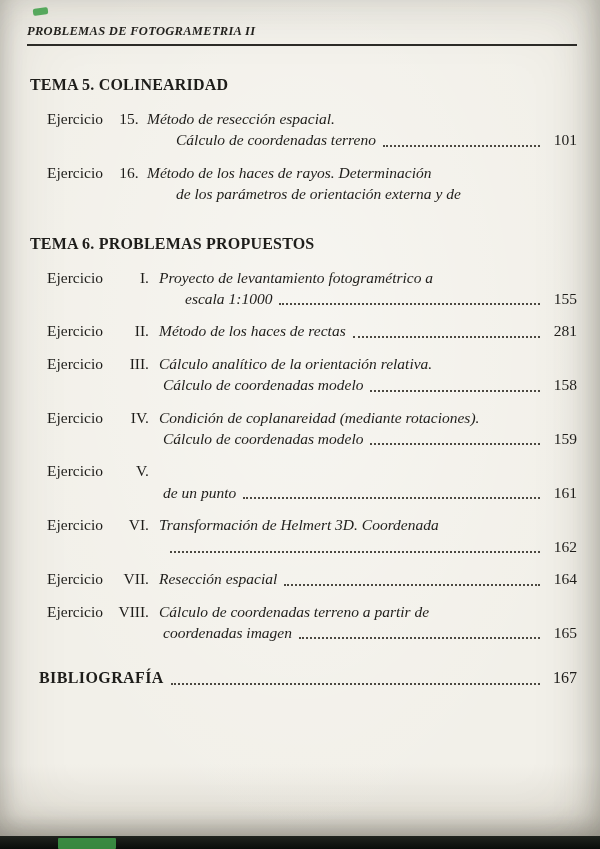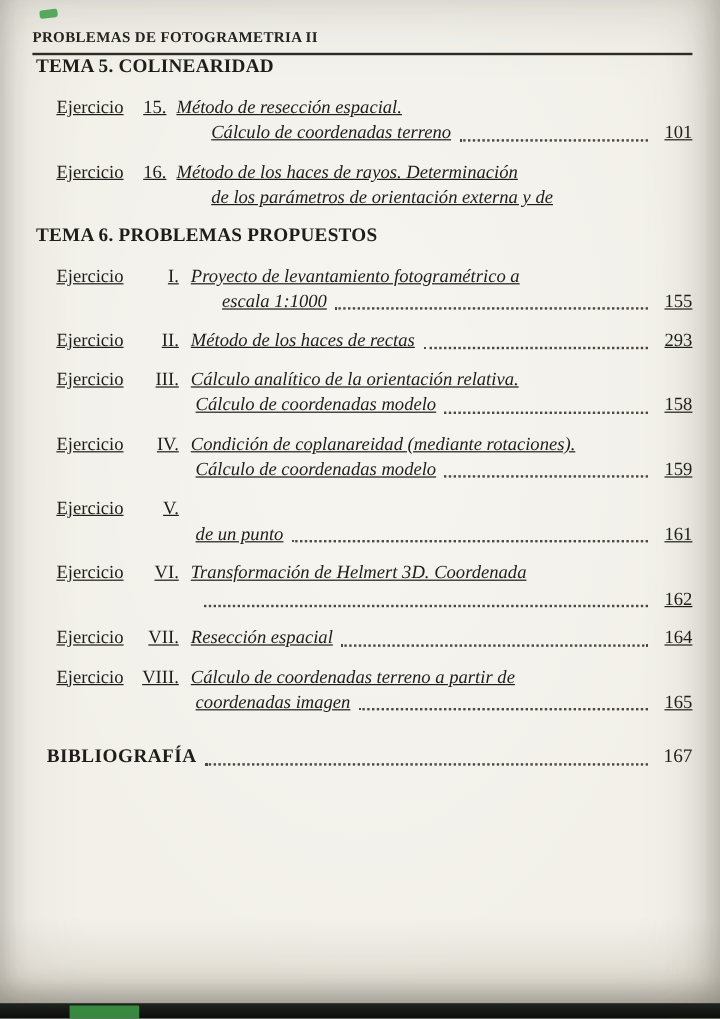--- a/index.html
+++ b/index.html
@@ -31,45 +31,45 @@
     width: 15px; height: 7px;
     background: #46a24f;
     border-radius: 2px;
     transform: rotate(-7deg);
     opacity: 0.9;
   }
 
   .content { position: absolute; left: 27px; right: 23px; top: 24px; }
 
   .running-header {
+    font-style: italic;
     font-weight: bold;
     font-size: 12.5px;
     letter-spacing: 0.3px;
     padding-bottom: 5px;
     border-bottom: 2px solid #2c2b27;
     color: #23221e;
   }
 
-  .section { }
+  .section { margin-top: 29px; }
   .section-heading {
     font-weight: bold;
     font-size: 16px;
     letter-spacing: 0.2px;
     margin-left: 3px;
     line-height: 20px;
   }
   .entries { margin-top: 13px; margin-left: 20px; }
 
   .entry { margin-bottom: 11px; }
   .line {
     display: flex;
     align-items: baseline;
     font-size: 15.5px;
     line-height: 21.4px;
-    text-decoration: underline;
   }
   .entry-label { flex: 0 0 64px; }
   .entry-num   { flex: 0 0 36px; text-align: center; }
   .sec-1 .entry-num { flex-basis: 48px; text-align: right; padding-right: 10px; }
   .entry-title { font-style: italic; }
 
   .cont { padding-left: 129px; }                    
   .sec-1 .cont { padding-left: 116px; }             
   .sec-1 .entry:first-child .cont { padding-left: 138px; }
 
@@ -159,21 +159,21 @@
               <span class="leader"></span>
               <span class="pagenum">155</span>
             </div>
           </div>
           <div class="entry">
             <div class="line">
               <span class="entry-label">Ejercicio</span>
               <span class="entry-num">II.</span>
               <span class="entry-title">Método de los haces de rectas</span>
               <span class="leader"></span>
-              <span class="pagenum">293</span>
+              <span class="pagenum">281</span>
             </div>
           </div>
           <div class="entry">
             <div class="line">
               <span class="entry-label">Ejercicio</span>
               <span class="entry-num">III.</span>
               <span class="entry-title">Cálculo analítico de la orientación relativa.</span>
             </div>
             <div class="line cont">
               <span class="entry-title">Cálculo de coordenadas modelo</span>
--------------------
Exercise directions: Across the data above, how many lines include the word "letter"? Give only the number.

Solution to the problem: 2